Background: Tumor protein 53 (TP53) is a tumor-suppressor gene and plays an essential role in apoptosis, cell cycle arrest, genomic stability, and DNA repair. Although it is the most often mutated gene in human cancer, it has respectively low frequency in hematological malignancy but is significantly linked with complex karyotype, poor prognosis, and chemotherapeutic response. Nevertheless, the prevalence and prognostic role of TP53 mutations in hematological malignancy in Saudi patients are not well reported. We, therefore, aim to assess the frequency of TP53 mutations in hematological malignancies in Saudi Arabia.
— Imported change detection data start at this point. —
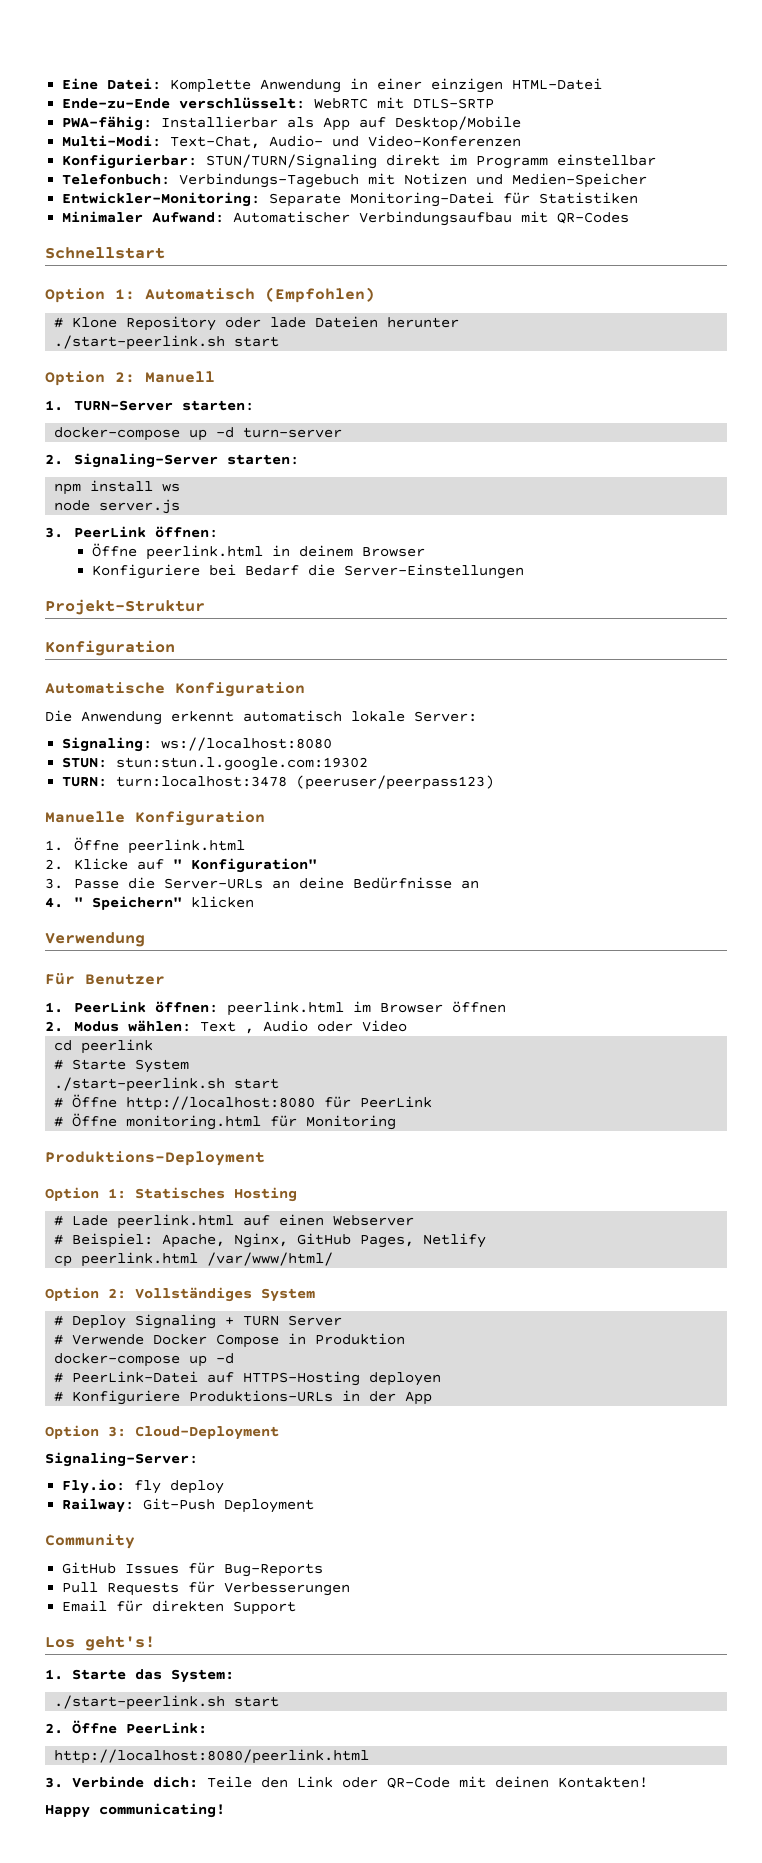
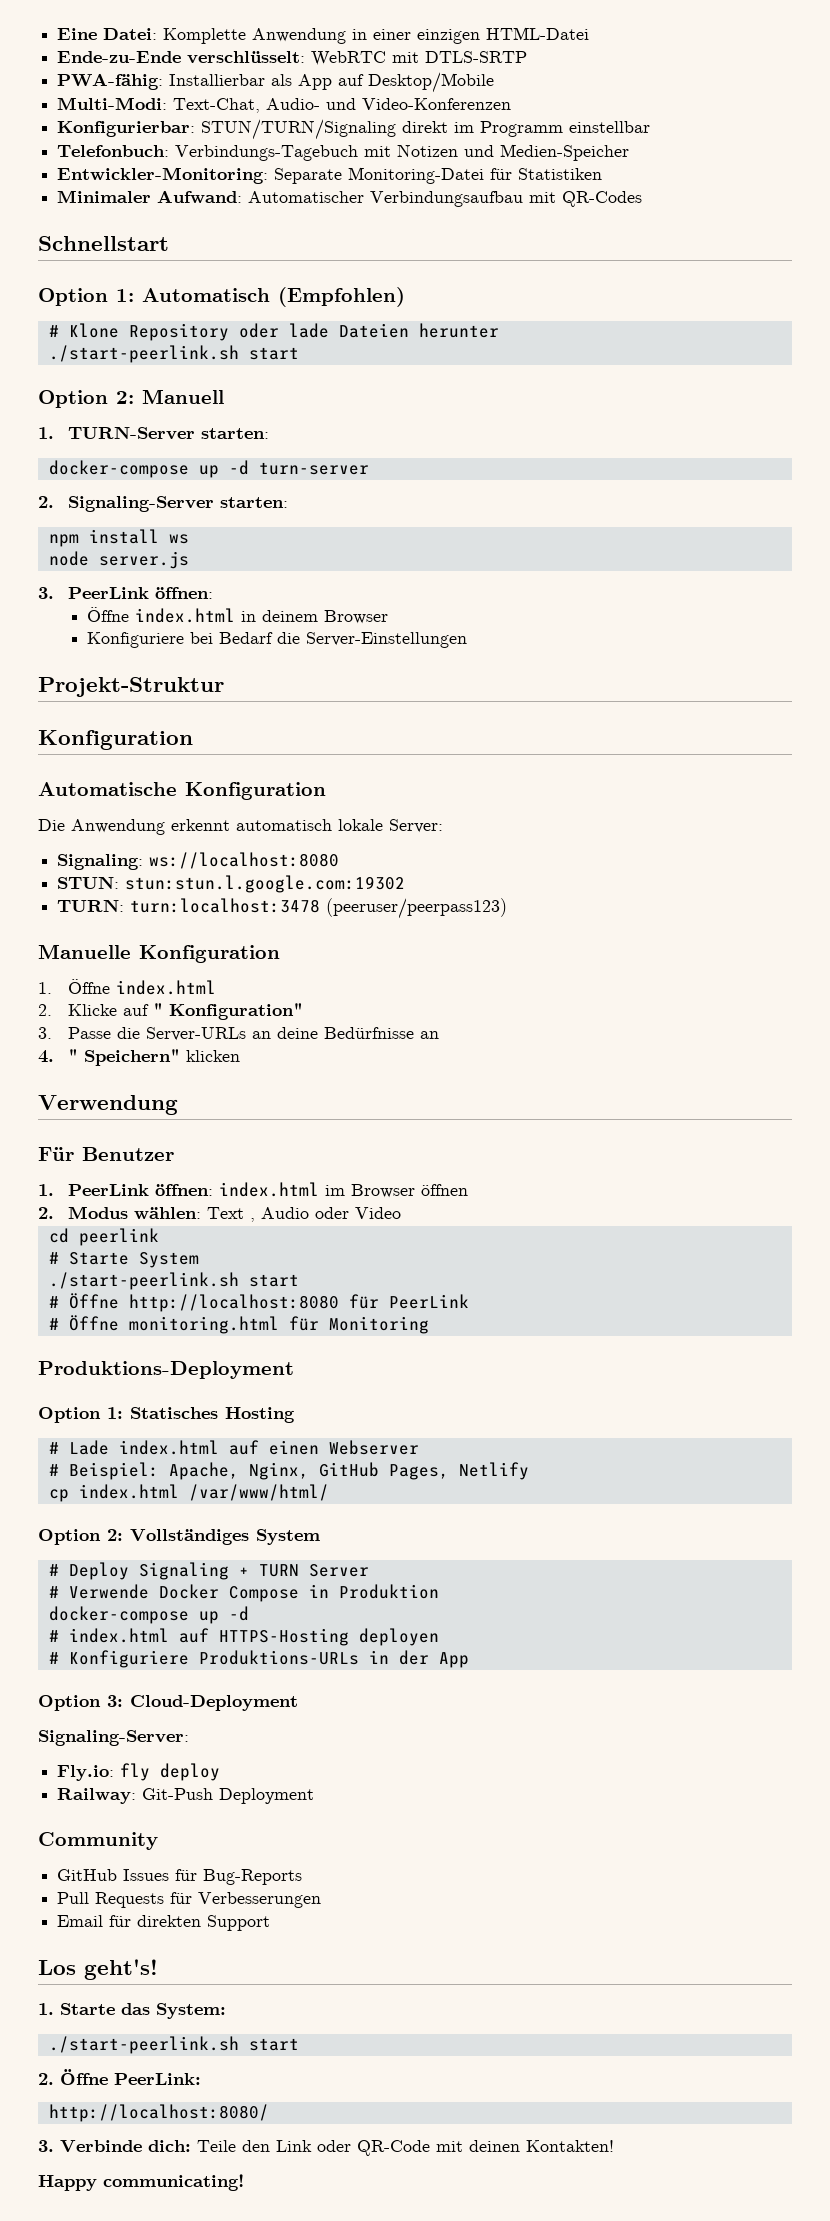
- Öffne peerlink.html in deinem Browser
+ Öffne index.html in deinem Browser
- 1. Öffne peerlink.html
+ 1. Öffne index.html
- 1. PeerLink öffnen: peerlink.html im Browser öffnen
+ 1. PeerLink öffnen: index.html im Browser öffnen
- # Lade peerlink.html auf einen Webserver
+ # Lade index.html auf einen Webserver
- cp peerlink.html /var/www/html/
+ cp index.html /var/www/html/
- # PeerLink-Datei auf HTTPS-Hosting deployen
+ # index.html auf HTTPS-Hosting deployen
- http://localhost:8080/peerlink.html
+ http://localhost:8080/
Method: 20 different hematological malignancy samples were tested using fluorescence in situ hybridization (FISH) technique for TP53 deletion detection and next-generation sequencing (NGS) targeted panel was applied on 10 samples for mutations identification specifically TP53 mutation. Results: TP53 deletion was detected in 6 of 20 samples by FISH. Most of the 6 patients with TP53 deletion had acute lymphoblastic leukemia (ALL), and majority of them were child. NGS result revealed one heterozygous missense mutation in exon 5 of the TP53 gene (c. G9963A, p.H175R). Conclusion: To the best of our knowledge, the TP53 mutation is novel variant, and the first time we are reporting their association with myelodysplastic syndromic individual with complex karyotype. This study recommends further analysis of genomic mutations on bigger cohorts, utilizing high throughput technologies.